Ich durchstöberte seine Fotogalerien, wobei ich feststellte, dass Satoshi mit den Geschichten über Robin und die Frauen Recht gehabt hatte. Auf jedem dritten Bild war irgendein anderes Mädchen zu sehen. Zudem aber auch Bilder von Partys, von seiner Familie und unzählige von seinen Freunden.

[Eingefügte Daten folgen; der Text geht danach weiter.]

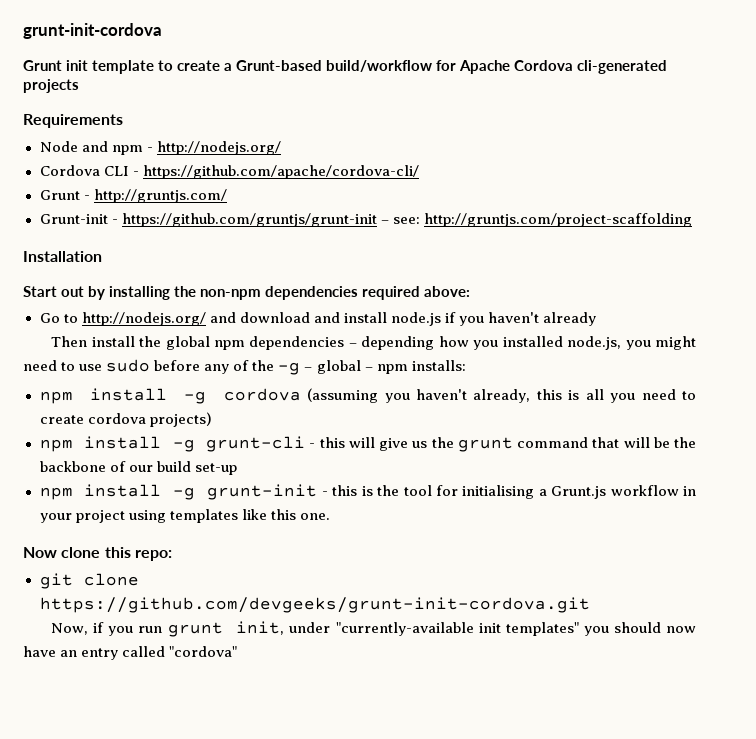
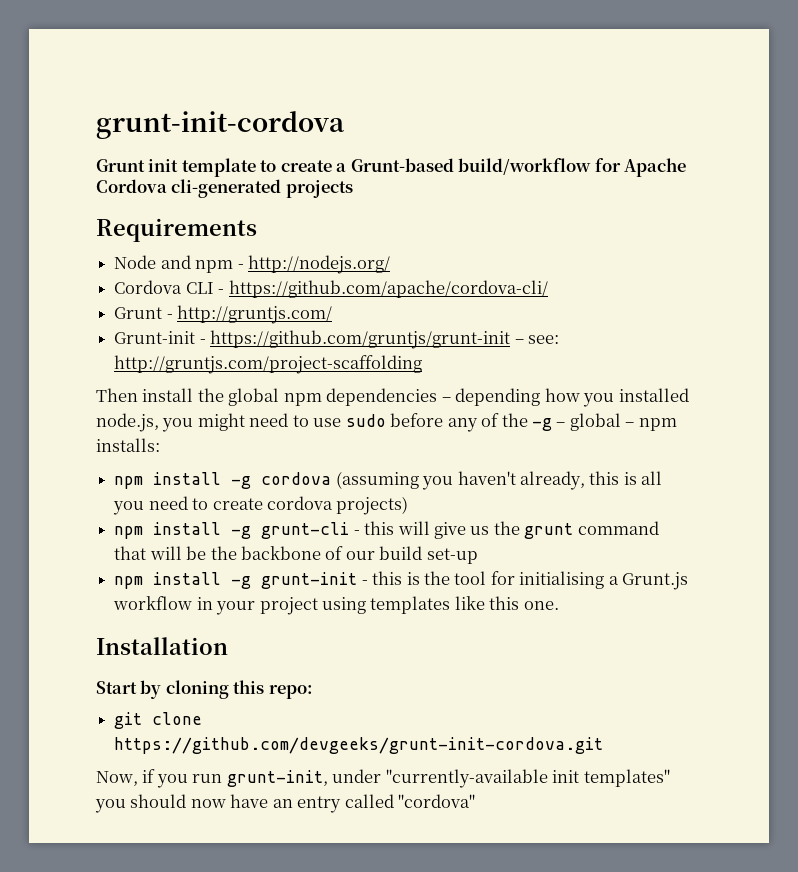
[23,251,102,262] [23,286,470,300] [39,312,597,326] // Installation // Start out by installing the non-npm dependencies required above: // Go to http://nodejs.org/ and download and install node.js if you haven't already -> (423, 364) none
[23,547,101,558] Now clone -> [96,637,228,655] [96,680,229,699] Installation // Start by cloning
[167,621,285,637] grunt init, -> [226,770,328,787] grunt-init,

Ein Fotoalbum hieß >Floppy<. Ich öffnete es gespannt und etwa ein Dutzend Bilder von einem braun-weißen Hasen mit Schlappohren erschienen auf dem Bildschirm.

Offenbar war Robin stolzer Besitzer eines Zwergkaninchens mit Namen Floppy, dem er sogar ein ganzes Fotoalbum widmete.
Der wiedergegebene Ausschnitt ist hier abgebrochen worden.